Good movies kept coming in 2020, even when everything else stopped. In a year that often felt like its own kind of cataclysmic Hollywood production, the movies — even if relegated to smaller screens — were as necessary as ever. It was the year of the drive-in, the backyard-bedsheet screening and the streaming service. But wherever they played, the best films of the year offered some escape and connection: the possibility of grace, a spark of fury — and something the rest of the world couldn’t offer: the assurance of an ending. Here are our picks for the best movies of 2020:

JAKE COYLE

1. “First Cow”: Any sweetness in life in Kelly Reichardt’s radiant frontier fable is both fleeting and eternal. Set in the Oregon Territory of the 1820s, it’s a portrait of a friendship forged, as it ought to be, on kindness and baked goods. The movie’s harsh Western landscape, where two poor travellers (played by John Magaro and Orion Lee) suggests a critique of capitalism as much as Ken Loach’s also excellent modern-day gig economy drama “Sorry We Missed You.” But the tenderness between them, despite it all, could hardly have felt more suited to the times.

2. “Small Axe”: It’s five films not one, but I’d have as hard a time splitting up Steve McQueen’s anthology as I would “The Decalogue.” It functions best a whole, as a cycle of racism and resistance stretched over two decades of London history.

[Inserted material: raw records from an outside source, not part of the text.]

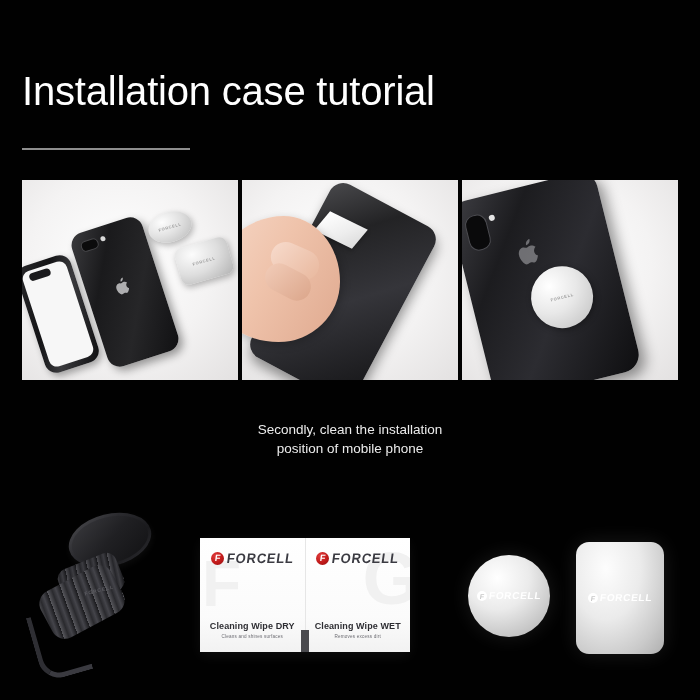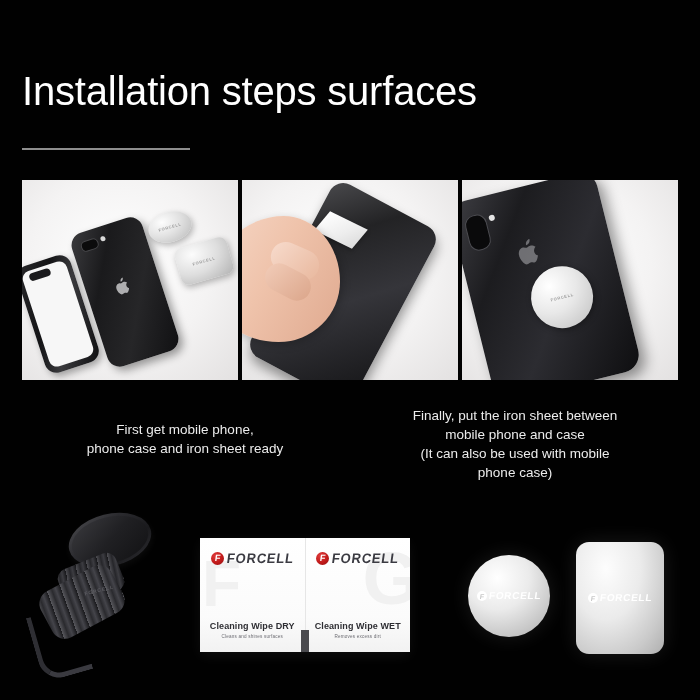--- a/index.html
+++ b/index.html
@@ -544,7 +544,7 @@
 
 <div class="page">
 
-  <div class="page-title">Installation steps surfaces</div>
+  <div class="page-title">Installation case tutorial</div>
   <div class="title-rule"></div>
 
   <div class="steps">

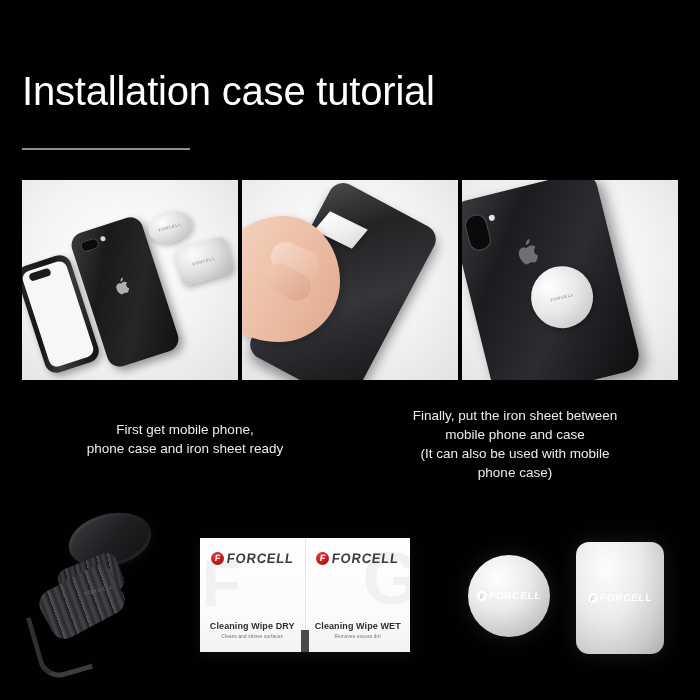--- a/index.html
+++ b/index.html
@@ -599,7 +599,6 @@
 
   <div class="captions">
     <div class="caption">First get mobile phone,<br>phone case and iron sheet ready</div>
-    <div class="caption wide">Finally, put the iron sheet between<br>mobile phone and case<br>(It can also be used with mobile<br>phone case)</div>
   </div>
 
   <div class="products">

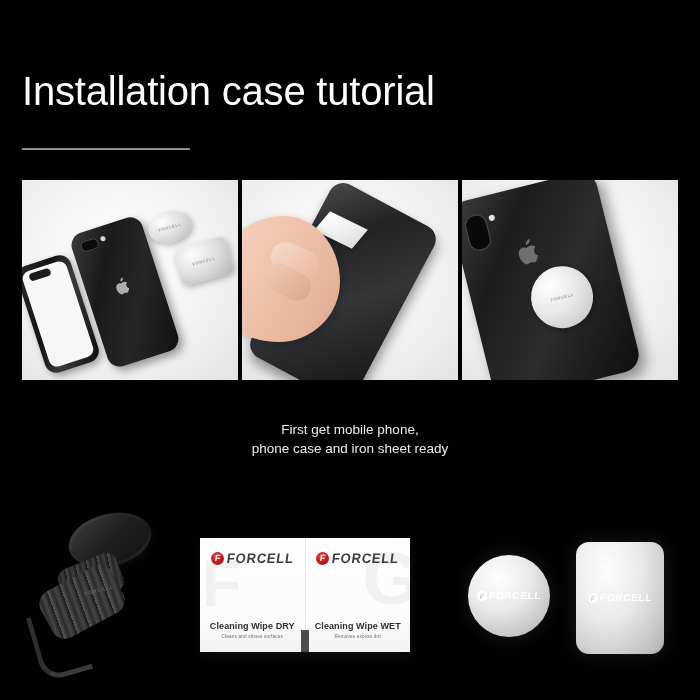--- a/index.html
+++ b/index.html
@@ -598,7 +598,6 @@
   </div>
 
   <div class="captions">
-    <div class="caption">First get mobile phone,<br>phone case and iron sheet ready</div>
   </div>
 
   <div class="products">

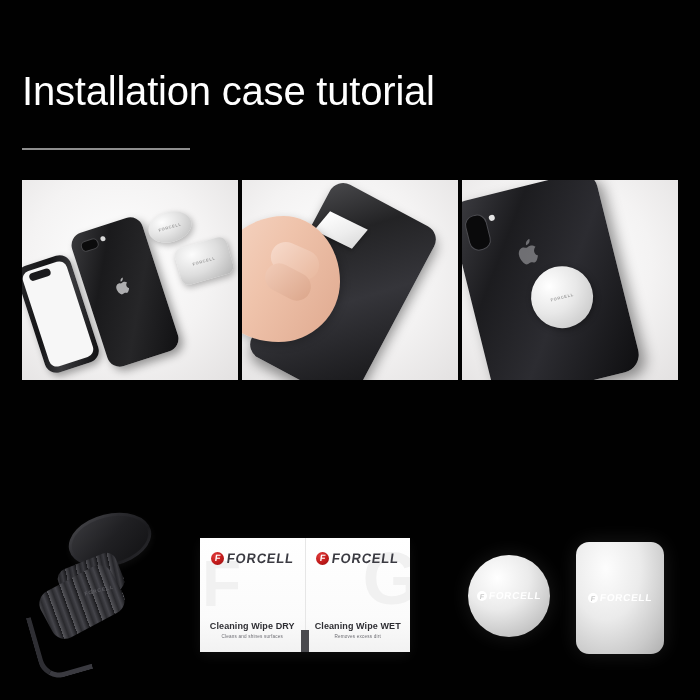--- a/index.html
+++ b/index.html
@@ -598,6 +598,7 @@
   </div>
 
   <div class="captions">
+    <div class="caption">Secondly, clean the installation<br>position of mobile phone</div>
   </div>
 
   <div class="products">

The second chapter, “Lovers Rock,” is a bass-thumping standout, and may be the best house-party movie ever made.

3. “Mank”: It’s so delightfully full of contradictions. A clear-eyed ode to Old Hollywood, made for a streaming service. An anti-auteur theory drama about the many minds that go into making a movie, crafted by maybe America’s most skilful and obsessive director. Leaving aside its much-debated history, it’s simply a head-spinning, gorgeously atmospheric and wonderfully acted character study about a guy who finally gave something his all — and out came one of the greatest movies ever made.